The following is a guest post from Josh Douglas:
Like Rick, when I was in DC last week I visited the Library of Congress to review the newly released papers on Judge John Paul Stevens. (Kudos to the excellent staff at the Library of Congress Manuscripts Division for being so helpful!) Because the case will be featured in my new book due out in 2024 (tentatively titled The voters against the court), he was more interested in reviewing the Burdick v. Takushi, a 1992 case that is the second half of the influential “Anderson-Burdick” balancing test that the Supreme Court uses for “non-serious” violations of law. vote. (He had already consulted the records of anderson last summer; recently published documents cover cases from 1984 to 2004).
burdock it was about Hawaii’s ban on write-in voting. The Court upheld the Hawaiian rule by a vote of 6 to 3. Justice Stevens joined Justice Kennedy’s dissent in the case. That fact itself is interesting because Justice Stevens wrote the Anderson vs. Celebreze majority opinion in 1983. As explained by the dissent in burdock, “a State that prohibits write-in voting in some or all elections must justify the burden on individual voters by presenting the precise interests served by the prohibition. A written prohibition should not be presumed valid in the absence of any justification offered by the State. The standard from which the Court is derived Anderson vs. Celebreze means at least this.

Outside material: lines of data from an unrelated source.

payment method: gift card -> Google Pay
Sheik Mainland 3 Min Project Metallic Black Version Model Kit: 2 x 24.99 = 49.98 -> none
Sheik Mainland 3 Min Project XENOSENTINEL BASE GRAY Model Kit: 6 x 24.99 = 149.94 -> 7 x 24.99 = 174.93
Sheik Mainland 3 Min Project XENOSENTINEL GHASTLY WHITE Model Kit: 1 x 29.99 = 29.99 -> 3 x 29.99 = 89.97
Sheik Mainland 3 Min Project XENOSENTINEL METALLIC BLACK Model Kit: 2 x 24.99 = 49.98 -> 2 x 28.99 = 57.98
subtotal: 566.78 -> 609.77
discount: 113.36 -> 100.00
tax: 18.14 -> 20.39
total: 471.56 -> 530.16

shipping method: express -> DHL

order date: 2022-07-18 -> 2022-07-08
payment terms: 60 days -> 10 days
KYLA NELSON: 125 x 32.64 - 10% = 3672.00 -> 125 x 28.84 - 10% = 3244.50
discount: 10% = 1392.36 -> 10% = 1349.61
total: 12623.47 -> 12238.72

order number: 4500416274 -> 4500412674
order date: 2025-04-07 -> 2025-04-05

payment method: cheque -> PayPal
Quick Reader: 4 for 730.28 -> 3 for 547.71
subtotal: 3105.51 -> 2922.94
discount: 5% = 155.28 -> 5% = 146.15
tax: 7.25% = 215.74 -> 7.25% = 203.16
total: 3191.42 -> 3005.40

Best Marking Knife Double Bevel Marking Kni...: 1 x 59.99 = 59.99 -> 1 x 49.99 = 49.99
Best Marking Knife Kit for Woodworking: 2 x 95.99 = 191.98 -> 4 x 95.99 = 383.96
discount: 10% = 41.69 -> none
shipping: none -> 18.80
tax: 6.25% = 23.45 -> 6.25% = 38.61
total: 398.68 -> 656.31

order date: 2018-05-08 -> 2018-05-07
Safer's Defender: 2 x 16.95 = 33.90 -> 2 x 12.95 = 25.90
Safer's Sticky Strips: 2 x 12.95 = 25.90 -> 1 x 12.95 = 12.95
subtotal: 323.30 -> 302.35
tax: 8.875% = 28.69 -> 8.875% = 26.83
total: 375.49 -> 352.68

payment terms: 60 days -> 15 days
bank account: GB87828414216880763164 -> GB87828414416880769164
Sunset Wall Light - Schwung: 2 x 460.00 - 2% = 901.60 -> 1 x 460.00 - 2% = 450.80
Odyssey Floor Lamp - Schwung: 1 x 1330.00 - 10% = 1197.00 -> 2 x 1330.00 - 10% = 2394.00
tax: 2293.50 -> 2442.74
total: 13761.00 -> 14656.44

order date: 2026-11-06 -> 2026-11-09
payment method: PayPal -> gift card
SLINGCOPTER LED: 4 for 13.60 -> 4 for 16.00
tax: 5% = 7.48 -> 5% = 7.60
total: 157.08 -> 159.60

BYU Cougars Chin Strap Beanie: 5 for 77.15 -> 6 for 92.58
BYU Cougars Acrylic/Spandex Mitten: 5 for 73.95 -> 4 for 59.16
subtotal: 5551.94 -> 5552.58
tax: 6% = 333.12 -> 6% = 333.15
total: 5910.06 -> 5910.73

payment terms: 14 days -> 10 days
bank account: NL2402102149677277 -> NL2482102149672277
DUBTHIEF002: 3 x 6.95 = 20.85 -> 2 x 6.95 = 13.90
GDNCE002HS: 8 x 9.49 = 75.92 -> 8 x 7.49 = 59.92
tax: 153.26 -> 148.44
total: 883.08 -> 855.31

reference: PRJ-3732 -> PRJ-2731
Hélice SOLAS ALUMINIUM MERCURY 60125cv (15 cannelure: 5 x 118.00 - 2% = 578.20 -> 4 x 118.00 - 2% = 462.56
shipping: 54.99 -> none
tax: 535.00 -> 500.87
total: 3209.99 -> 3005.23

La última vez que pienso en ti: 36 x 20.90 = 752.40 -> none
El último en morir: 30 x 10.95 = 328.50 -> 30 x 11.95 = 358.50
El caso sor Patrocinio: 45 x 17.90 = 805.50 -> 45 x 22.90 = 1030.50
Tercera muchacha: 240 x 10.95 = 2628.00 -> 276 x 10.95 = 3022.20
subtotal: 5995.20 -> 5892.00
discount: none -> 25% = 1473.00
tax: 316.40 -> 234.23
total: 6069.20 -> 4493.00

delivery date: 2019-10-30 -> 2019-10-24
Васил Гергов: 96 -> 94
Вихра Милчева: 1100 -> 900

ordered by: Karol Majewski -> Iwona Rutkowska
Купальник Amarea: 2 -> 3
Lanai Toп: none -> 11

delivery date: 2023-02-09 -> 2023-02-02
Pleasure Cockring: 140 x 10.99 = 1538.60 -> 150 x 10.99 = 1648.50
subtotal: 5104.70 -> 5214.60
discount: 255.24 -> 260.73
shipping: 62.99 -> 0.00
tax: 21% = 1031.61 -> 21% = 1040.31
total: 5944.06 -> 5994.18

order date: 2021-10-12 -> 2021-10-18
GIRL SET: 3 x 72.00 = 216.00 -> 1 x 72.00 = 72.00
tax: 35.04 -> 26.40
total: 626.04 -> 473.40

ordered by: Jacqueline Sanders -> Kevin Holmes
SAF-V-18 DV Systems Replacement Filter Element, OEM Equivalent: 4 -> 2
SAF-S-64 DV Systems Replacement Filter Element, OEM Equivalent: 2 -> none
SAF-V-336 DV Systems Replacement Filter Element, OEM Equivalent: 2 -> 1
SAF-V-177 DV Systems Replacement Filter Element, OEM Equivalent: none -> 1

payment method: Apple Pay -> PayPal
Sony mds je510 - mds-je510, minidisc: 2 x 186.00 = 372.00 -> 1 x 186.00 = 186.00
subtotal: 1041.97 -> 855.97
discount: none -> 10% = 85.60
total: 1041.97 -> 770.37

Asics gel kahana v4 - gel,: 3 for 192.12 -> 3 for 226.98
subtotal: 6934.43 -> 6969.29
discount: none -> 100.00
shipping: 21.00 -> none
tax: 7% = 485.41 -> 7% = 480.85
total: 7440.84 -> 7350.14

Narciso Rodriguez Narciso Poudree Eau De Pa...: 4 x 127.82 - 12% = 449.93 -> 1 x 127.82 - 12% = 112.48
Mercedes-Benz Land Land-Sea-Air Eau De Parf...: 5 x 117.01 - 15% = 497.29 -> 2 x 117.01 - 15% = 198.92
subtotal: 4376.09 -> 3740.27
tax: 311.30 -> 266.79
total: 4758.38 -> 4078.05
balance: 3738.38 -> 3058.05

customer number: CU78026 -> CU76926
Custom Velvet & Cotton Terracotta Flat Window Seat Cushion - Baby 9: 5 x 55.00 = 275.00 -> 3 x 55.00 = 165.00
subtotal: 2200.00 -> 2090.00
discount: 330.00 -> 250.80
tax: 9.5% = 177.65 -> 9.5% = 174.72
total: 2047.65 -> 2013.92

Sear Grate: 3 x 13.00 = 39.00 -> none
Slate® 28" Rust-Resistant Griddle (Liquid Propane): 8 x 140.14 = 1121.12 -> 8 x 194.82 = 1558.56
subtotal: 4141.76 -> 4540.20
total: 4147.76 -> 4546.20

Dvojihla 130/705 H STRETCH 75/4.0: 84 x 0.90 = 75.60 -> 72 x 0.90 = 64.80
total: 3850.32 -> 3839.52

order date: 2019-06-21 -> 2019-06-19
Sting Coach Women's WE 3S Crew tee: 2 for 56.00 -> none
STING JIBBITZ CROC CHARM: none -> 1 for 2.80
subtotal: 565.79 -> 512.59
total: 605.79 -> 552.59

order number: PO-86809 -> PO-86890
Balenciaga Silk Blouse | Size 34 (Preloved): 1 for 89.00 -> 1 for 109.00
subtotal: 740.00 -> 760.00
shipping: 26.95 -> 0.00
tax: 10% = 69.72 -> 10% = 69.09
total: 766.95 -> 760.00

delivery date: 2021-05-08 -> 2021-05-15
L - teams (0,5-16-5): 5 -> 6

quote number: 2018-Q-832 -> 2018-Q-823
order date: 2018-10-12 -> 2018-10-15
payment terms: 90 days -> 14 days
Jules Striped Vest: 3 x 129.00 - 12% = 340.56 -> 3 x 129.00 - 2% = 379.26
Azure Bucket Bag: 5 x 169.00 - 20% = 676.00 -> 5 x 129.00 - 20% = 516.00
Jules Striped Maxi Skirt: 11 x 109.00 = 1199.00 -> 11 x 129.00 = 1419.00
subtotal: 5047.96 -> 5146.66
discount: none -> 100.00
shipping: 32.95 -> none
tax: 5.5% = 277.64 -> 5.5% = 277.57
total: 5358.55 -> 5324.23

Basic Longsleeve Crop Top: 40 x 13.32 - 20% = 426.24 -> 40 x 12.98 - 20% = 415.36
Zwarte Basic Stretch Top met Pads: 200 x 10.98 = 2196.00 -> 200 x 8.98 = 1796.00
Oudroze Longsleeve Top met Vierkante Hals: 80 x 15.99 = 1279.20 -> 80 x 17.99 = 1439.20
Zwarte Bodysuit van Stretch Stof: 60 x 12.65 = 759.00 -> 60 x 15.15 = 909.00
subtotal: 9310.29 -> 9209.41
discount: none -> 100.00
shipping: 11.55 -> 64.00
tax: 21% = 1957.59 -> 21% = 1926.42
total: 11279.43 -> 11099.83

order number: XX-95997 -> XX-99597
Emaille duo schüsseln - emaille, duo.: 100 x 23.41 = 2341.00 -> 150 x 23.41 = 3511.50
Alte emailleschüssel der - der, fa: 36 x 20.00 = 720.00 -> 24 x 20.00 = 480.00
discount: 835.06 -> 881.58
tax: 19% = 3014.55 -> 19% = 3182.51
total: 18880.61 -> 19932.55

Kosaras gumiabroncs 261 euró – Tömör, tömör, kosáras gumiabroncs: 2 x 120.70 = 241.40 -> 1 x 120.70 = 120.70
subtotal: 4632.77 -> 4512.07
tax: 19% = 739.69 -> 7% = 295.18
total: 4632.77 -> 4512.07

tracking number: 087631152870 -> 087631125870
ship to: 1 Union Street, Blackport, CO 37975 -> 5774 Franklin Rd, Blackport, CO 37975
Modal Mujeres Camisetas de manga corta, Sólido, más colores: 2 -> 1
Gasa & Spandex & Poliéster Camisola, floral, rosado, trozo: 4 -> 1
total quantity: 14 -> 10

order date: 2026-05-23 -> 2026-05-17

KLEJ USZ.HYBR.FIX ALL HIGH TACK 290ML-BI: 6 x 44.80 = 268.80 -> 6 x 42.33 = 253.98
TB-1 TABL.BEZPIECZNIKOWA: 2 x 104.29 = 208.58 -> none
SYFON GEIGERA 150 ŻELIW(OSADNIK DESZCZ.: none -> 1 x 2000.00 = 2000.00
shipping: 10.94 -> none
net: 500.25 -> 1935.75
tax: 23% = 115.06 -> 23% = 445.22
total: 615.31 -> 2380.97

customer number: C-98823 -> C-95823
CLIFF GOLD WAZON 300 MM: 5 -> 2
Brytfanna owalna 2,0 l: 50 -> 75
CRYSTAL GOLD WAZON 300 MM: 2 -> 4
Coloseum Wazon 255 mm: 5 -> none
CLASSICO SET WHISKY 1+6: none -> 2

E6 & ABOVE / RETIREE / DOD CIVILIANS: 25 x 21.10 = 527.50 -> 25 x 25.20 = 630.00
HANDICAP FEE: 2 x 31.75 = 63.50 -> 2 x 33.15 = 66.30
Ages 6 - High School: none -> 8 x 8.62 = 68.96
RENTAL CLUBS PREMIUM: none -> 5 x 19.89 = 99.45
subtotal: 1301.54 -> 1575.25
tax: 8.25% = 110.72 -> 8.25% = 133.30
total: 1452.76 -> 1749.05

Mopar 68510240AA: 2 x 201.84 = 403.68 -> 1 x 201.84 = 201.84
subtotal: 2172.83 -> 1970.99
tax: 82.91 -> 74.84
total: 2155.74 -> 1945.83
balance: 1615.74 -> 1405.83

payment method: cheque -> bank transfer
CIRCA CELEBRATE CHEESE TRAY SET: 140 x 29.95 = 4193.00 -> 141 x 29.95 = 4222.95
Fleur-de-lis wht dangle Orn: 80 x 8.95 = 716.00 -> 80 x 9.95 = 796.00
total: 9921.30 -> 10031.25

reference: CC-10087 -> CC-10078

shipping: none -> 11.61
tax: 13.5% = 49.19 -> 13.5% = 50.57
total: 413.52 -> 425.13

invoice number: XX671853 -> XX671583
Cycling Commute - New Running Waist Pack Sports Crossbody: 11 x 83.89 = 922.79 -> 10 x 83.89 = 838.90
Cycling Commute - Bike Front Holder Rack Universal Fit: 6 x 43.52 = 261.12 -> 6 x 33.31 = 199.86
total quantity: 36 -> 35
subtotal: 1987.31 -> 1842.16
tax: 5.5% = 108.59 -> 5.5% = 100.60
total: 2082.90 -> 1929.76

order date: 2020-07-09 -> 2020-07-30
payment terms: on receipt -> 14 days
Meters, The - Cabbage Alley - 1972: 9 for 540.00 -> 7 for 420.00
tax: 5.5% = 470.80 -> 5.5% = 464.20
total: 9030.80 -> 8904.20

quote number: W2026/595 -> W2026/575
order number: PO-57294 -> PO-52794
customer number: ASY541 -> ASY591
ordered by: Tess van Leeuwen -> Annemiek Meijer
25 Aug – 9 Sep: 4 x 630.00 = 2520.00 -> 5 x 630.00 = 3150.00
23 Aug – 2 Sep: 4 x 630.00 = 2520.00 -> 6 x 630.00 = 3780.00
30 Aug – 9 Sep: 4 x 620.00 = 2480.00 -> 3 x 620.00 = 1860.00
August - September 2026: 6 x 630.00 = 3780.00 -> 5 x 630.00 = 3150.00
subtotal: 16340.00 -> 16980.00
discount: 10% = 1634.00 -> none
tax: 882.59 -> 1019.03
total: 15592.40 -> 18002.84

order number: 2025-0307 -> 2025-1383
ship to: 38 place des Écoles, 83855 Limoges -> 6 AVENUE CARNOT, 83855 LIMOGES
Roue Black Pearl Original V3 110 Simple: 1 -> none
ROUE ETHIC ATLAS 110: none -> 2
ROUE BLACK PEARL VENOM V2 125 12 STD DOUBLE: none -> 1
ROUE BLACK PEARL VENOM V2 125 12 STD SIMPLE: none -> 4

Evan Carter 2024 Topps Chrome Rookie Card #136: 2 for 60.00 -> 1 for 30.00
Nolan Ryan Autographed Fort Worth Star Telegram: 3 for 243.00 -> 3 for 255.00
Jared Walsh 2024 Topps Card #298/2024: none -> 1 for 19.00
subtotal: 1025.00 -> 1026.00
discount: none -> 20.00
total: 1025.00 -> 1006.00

The most interesting piece of information I found in Judge Stevens’s files on the burdock The case was the inclusion of an odd paragraph in a draft of Justice Kennedy’s dissent. This is the text of the paragraph in question:
We are then obliged to apply a weighing test. A weighing test may be adopted, whatever its other shortcomings, when there is too little precedent for devising a more generally and safely applicable standard. That seems to be the circumstance here, both before and after our decision in Anderson vs. Celebreze, there are few decisions of this Court that explain the origin or scope of the right to vote. Given the status of case law, we are required to apply the test given in our precedents, the test established by the majority, with scrupulous consideration of the precise facts before us, including all the features of the particular electoral system under review. If we do so here, I submit that the conclusion must be that the write-in prohibition deprives some voters of any substantive voice in the selection of candidates for the full range of offices at issue in a particular election.
As Justice Stevens’ law clerk noted in a memo to Justice Stevens, this paragraph questions both the origins and the strength of the constitutional protection of the right to vote. As the clerk wrote, the paragraph implies that “(1) the Court applies a balancing test when it doesn’t know what else to do and (2) we are not sure where the ‘right to vote’ comes from, but it is in our precedent, for so we must do everything we can to enforce it.”
Justice Stevens then wrote to Justice Kennedy asking him to remove the paragraph, and Justice Kennedy responded that his own law clerks had also questioned that paragraph. “Out,” Justice Kennedy agreed.
The final dissent recites the anderson balancing test and then includes only the last sentence of the paragraph in question: “I suppose the conclusion must be that the write-in prohibition deprives some voters of any substantial voice in the selection of candidates for the full range of offices in question in a particular choice.”
This draft paragraph—especially since he was a dissent—is not particularly significant, but it does suggest that Justice Kennedy may not have been sure how to describe the Constitution’s protection of the right to vote. Using the Equal Protection Clause and the anderson–burdock The balancing test has always been an ingenious adjustment to what should be the most important fundamental right under the United States Constitution. As my book will explain, the Court has unprotected the right to vote and given way too much to state politicians on election rules, not just recently but over the last five decades. Sentiment in Justice Kennedy’s dissent bill in burdock personifies this vision.
Burdick is an interesting case for many reasons. I interviewed Alan Burdick and will include several anecdotes from our conversation in the book. This aspect of Judge Stevens’s papers will not be included in the book, I think he is a little too into baseball, but I hope ELB readers find it as interesting how i did it.